Михеев тщился не улыбнуться, слушая перепалку старых знакомых.

— Мстишь, Полина Касперовна? — обратился к ней Каменщиков, выслушав записанные Михеевым ее показания.

— Ненавижу вас, жадины! — вырвалось из-за стиснутых зубов у Преданс.

— Не жаднее тебя, Касперовна, — усмехнулся Каменщиков. — Знаем ведь, на что злыдничаешь… А что касается моей личности, то гражданин следователь изволит знать, кому я шпагу цесаревича передал и может ли какой дурак царскими ожерельями на базаре торговать.

Преданс не отвечала ему, высокомерно отвернувшись и комкая окурок своей «Пушки».

— А сама Преданс принимала участие в этих ваших делах?
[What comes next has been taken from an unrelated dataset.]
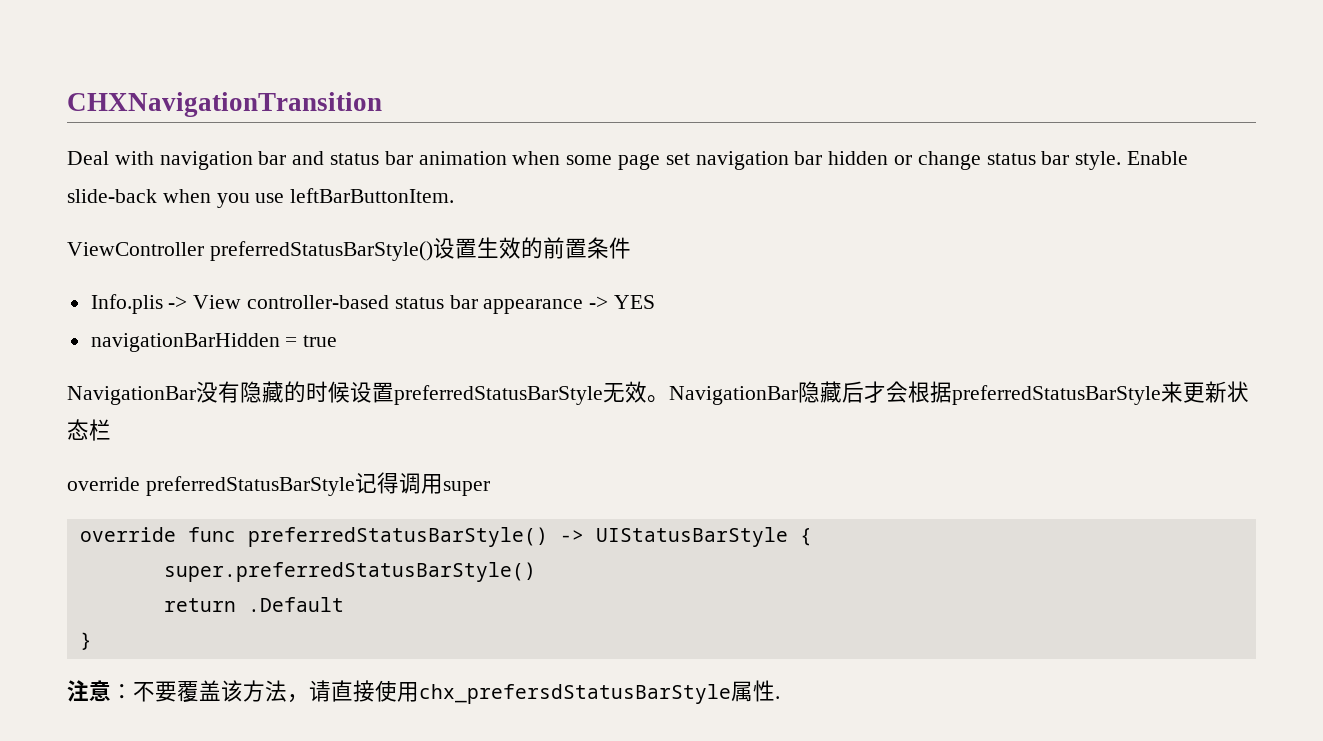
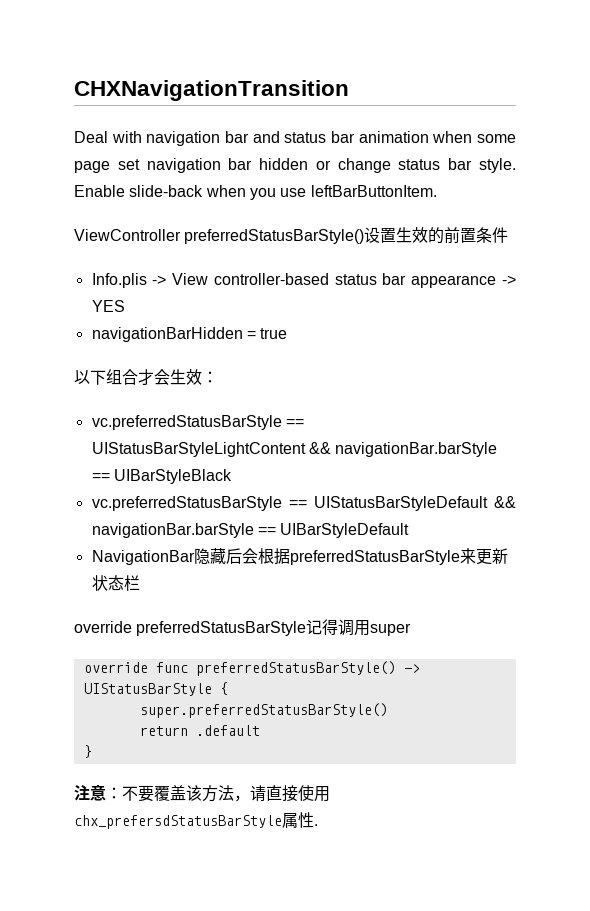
[67,381,669,405] NavigationBar没有隐藏的时候设置preferredStatusBarStyle无效。 -> [74,369,218,385] [91,415,304,430] [91,442,498,457] [91,469,232,484] [91,496,516,511] [91,523,410,538] 以下组合才会生效： // vc.preferredStatusBarStyle == UIStatusBarStyleLightContent && navigationBar.barStyle == UIBarStyleBlack // vc.preferredStatusBarStyle == UIStatusBarStyleDefault && navigationBar.barStyle == UIBarStyleDefault //
[864,381,886,403] 才 -> (242, 556) none
[247,597,344,612] .Default -> [195,725,260,736] .default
— В нашем, осмелюсь заметить, нет. А, знаю, хотелось ей. Но только не было приказа допускать ее до этого дела. И, верно, не зря. После Полина Касперовна весьма настырно изволила шантажировать нас — и отца Алексея, и Терентия Ивановича Чемодурова, и нас с супругой. Требовала выделить ей долю для пересылки якобы чудесно спасенным царским отпрыскам. А мы-то знаем и то, где отпрыски в то время находились, и то, как Полина Касперовна левой рукой писать умеет.

— Так и не поделились, значит?

— Никак нет. Да и, сами знаете, нечем уже было, все ушло по адресу, согласно приказаниям.

Что все ушло по адресу, в этом, пожалуй, можно было не сомневаться — те, кто давал поручение, конечно, проследили за этим и не оставили бы писца в покое. Но вот куда ушло, это еще оставалось неясным.

Михеев с нетерпением ожидал встречи с Битнер-Кобылинской.

Клавдия Михайловна Кобылинская, супруга начальника охраны Романовых, нашлась в небольшом подмосковном городке, где мирно жила и учительствовала, тая от знакомых, да и от себя самой тоже, воспоминания об удивительных событиях, свидетельницей и даже участницей которых ей довелось быть.

Дочь какого-то некрупного чиновника, она, кончив гимназию, учительствовала в Царском Селе, основное население которого составляли служащие императорской резиденции — Александровского дворца, преподаватели знаменитого со времен Пушкина, лицея, слушатели военной академии да многочисленная группа литераторов и художников, привязанных к поэтической памяти этой «гавани муз». В войну, увлеченная общей волной сентиментально-преувеличенной заботы о «защитниках веры, царя и отечества», пошла работать сестрой милосердия в «состоящий под высочайшим покровительством» царскосельский офицерский лазарет.